**DATA SHOWN**.
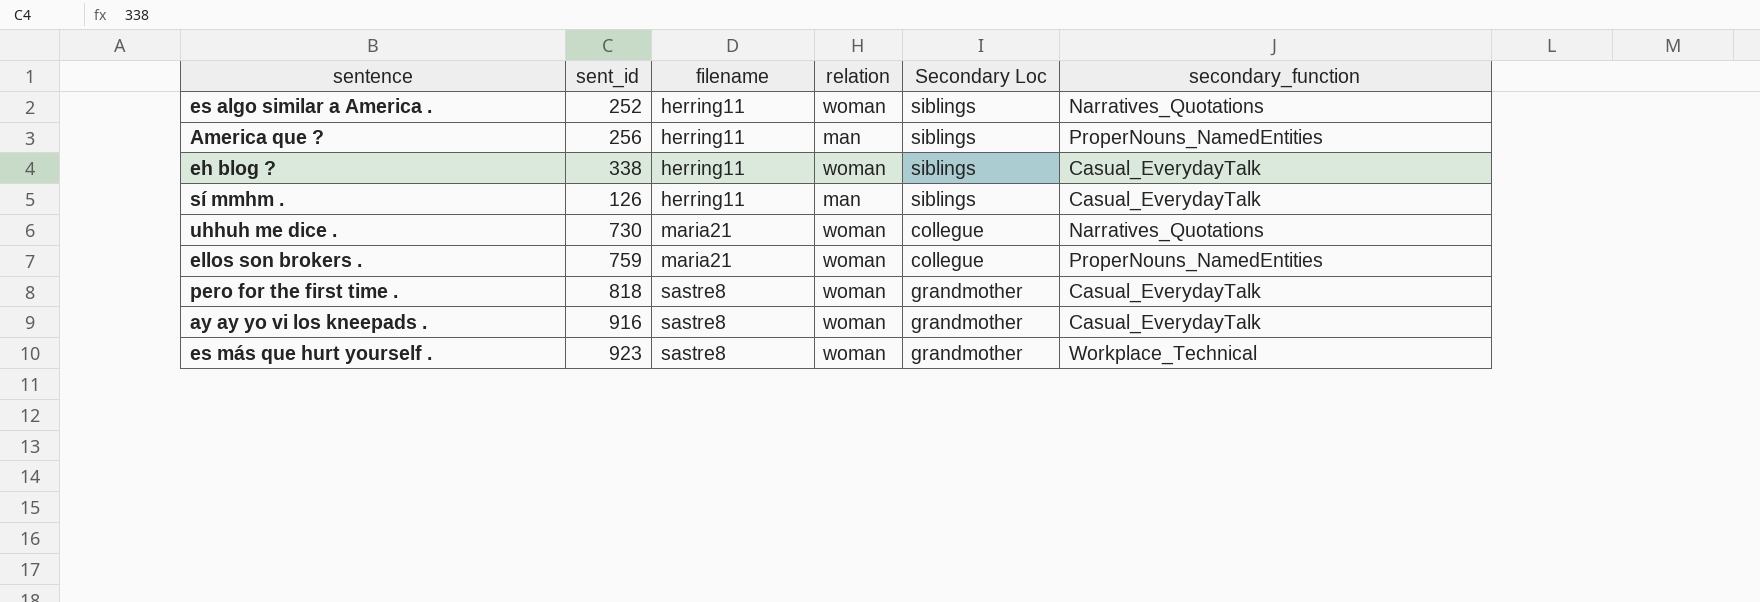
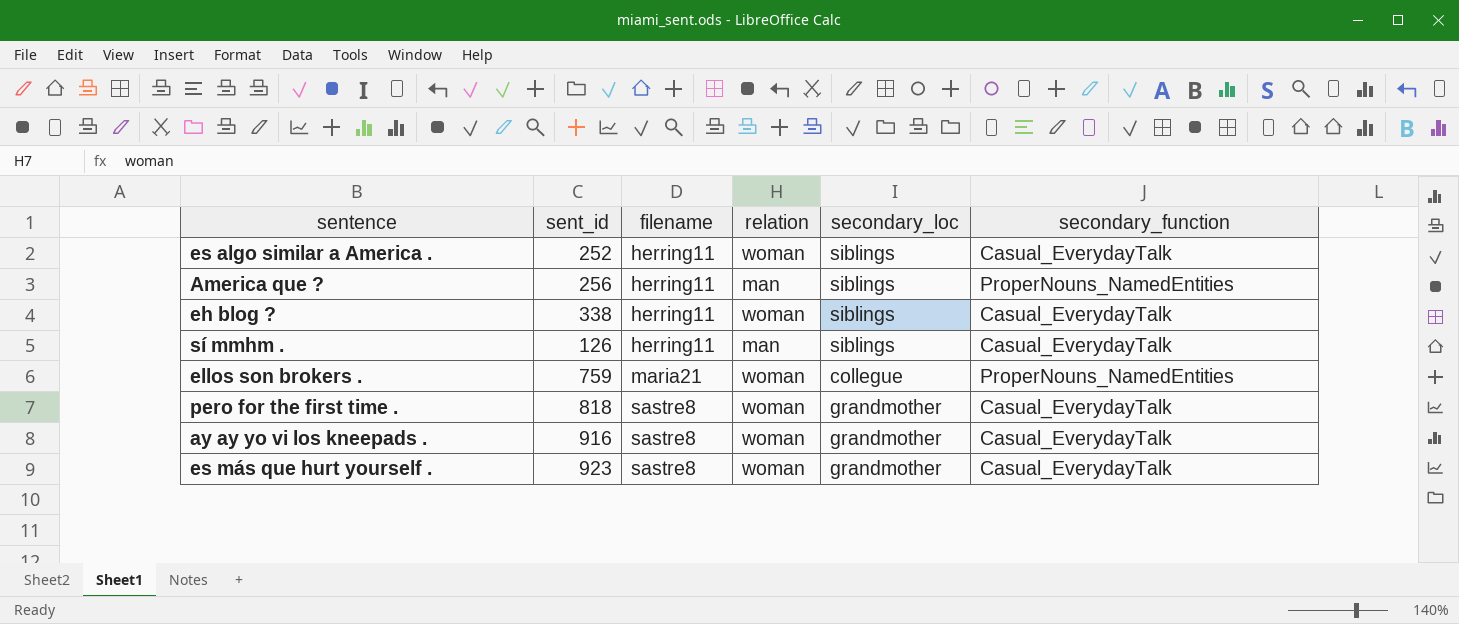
column name: Secondary Loc -> secondary_loc
row uhhuh me dice .: 730 | maria21 | woman | collegue | Narratives_Quotations -> none
es algo similar a America . | secondary_function: Narratives_Quotations -> Casual_EverydayTalk
es más que hurt yourself . | secondary_function: Workplace_Technical -> Casual_EverydayTalk

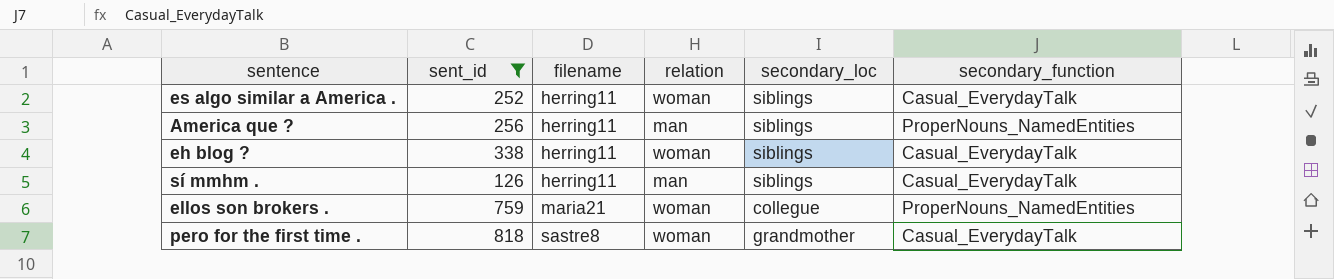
filter: none -> sent_id <= 818

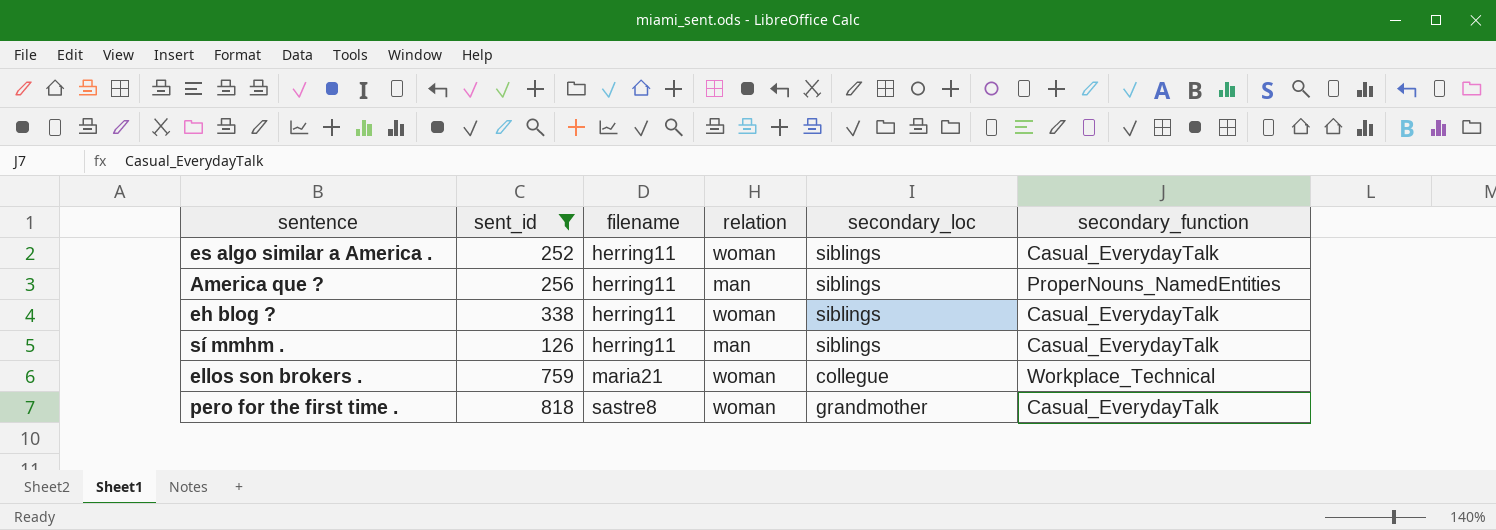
ellos son brokers . | secondary_function: ProperNouns_NamedEntities -> Workplace_Technical

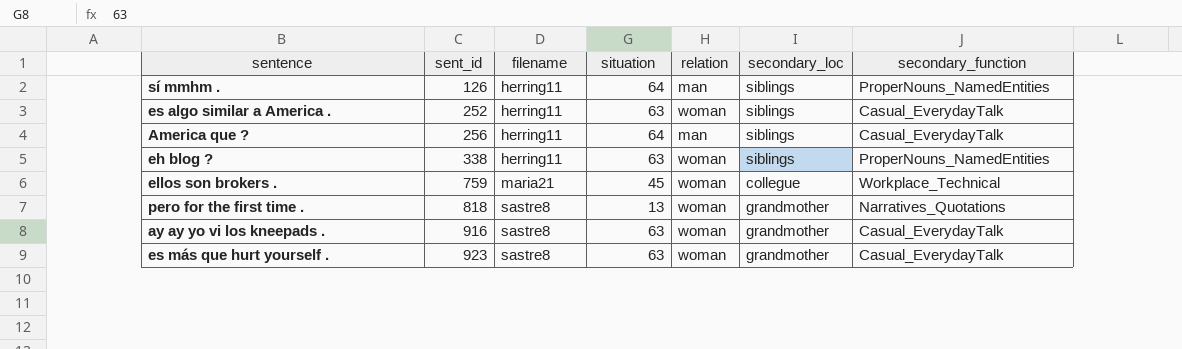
filter: sent_id <= 818 -> none
row order: filename ascending -> sent_id ascending
column situation | position: none -> 4
sí mmhm . | secondary_function: Casual_EverydayTalk -> ProperNouns_NamedEntities
America que ? | secondary_function: ProperNouns_NamedEntities -> Casual_EverydayTalk
eh blog ? | secondary_function: Casual_EverydayTalk -> ProperNouns_NamedEntities
pero for the first time . | secondary_function: Casual_EverydayTalk -> Narratives_Quotations

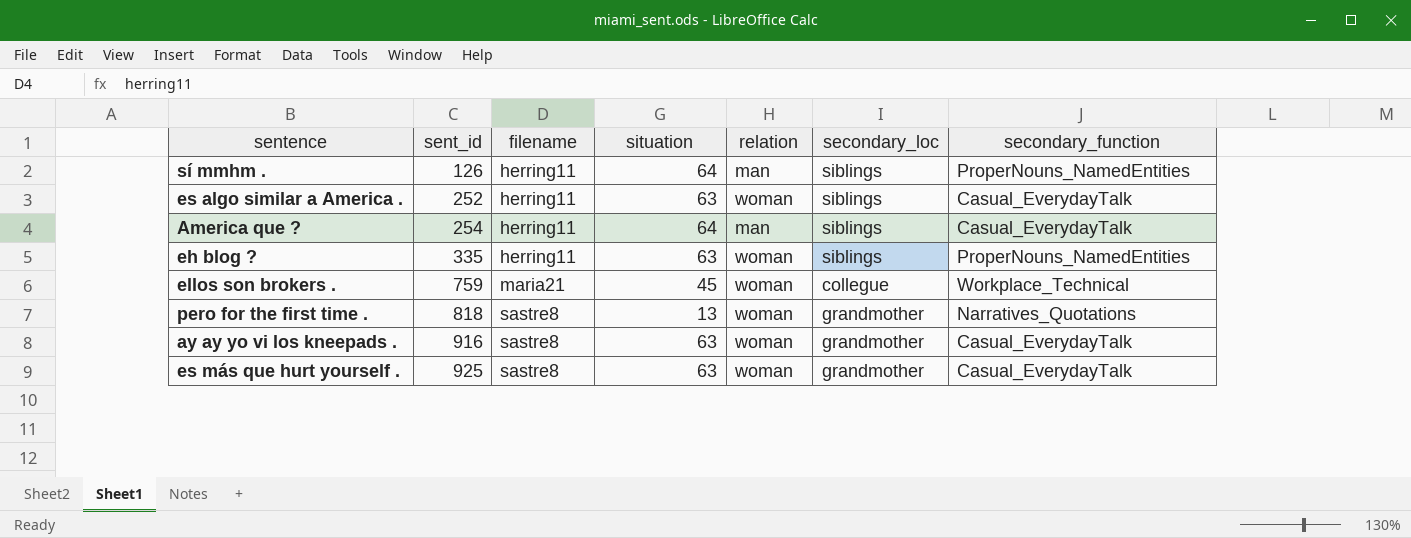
America que ? | sent_id: 256 -> 254
eh blog ? | sent_id: 338 -> 335
es más que hurt yourself . | sent_id: 923 -> 925

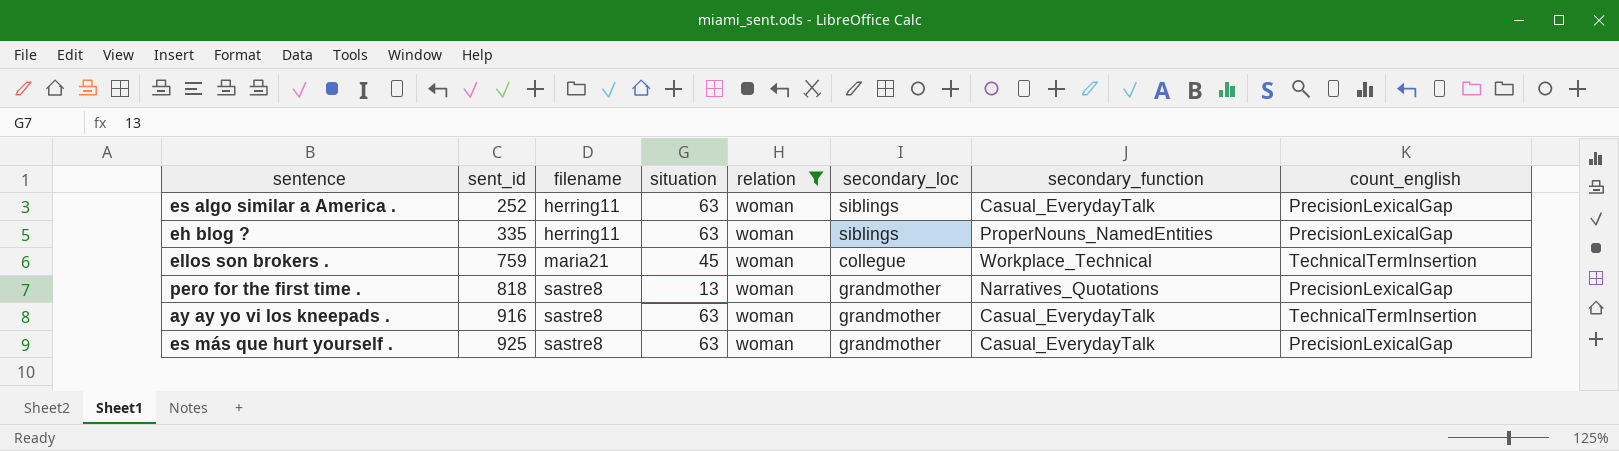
filter: none -> relation = woman
column count_english | position: none -> 8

**EXERCISE INSTRUCTIONS**. The lines from the one holding "filter: none -> relation = woman" to the end of the entries are to be repeated exactly, with both ends included and nothing else.

**EXPECTED OUTPUT**.
filter: none -> relation = woman
column count_english | position: none -> 8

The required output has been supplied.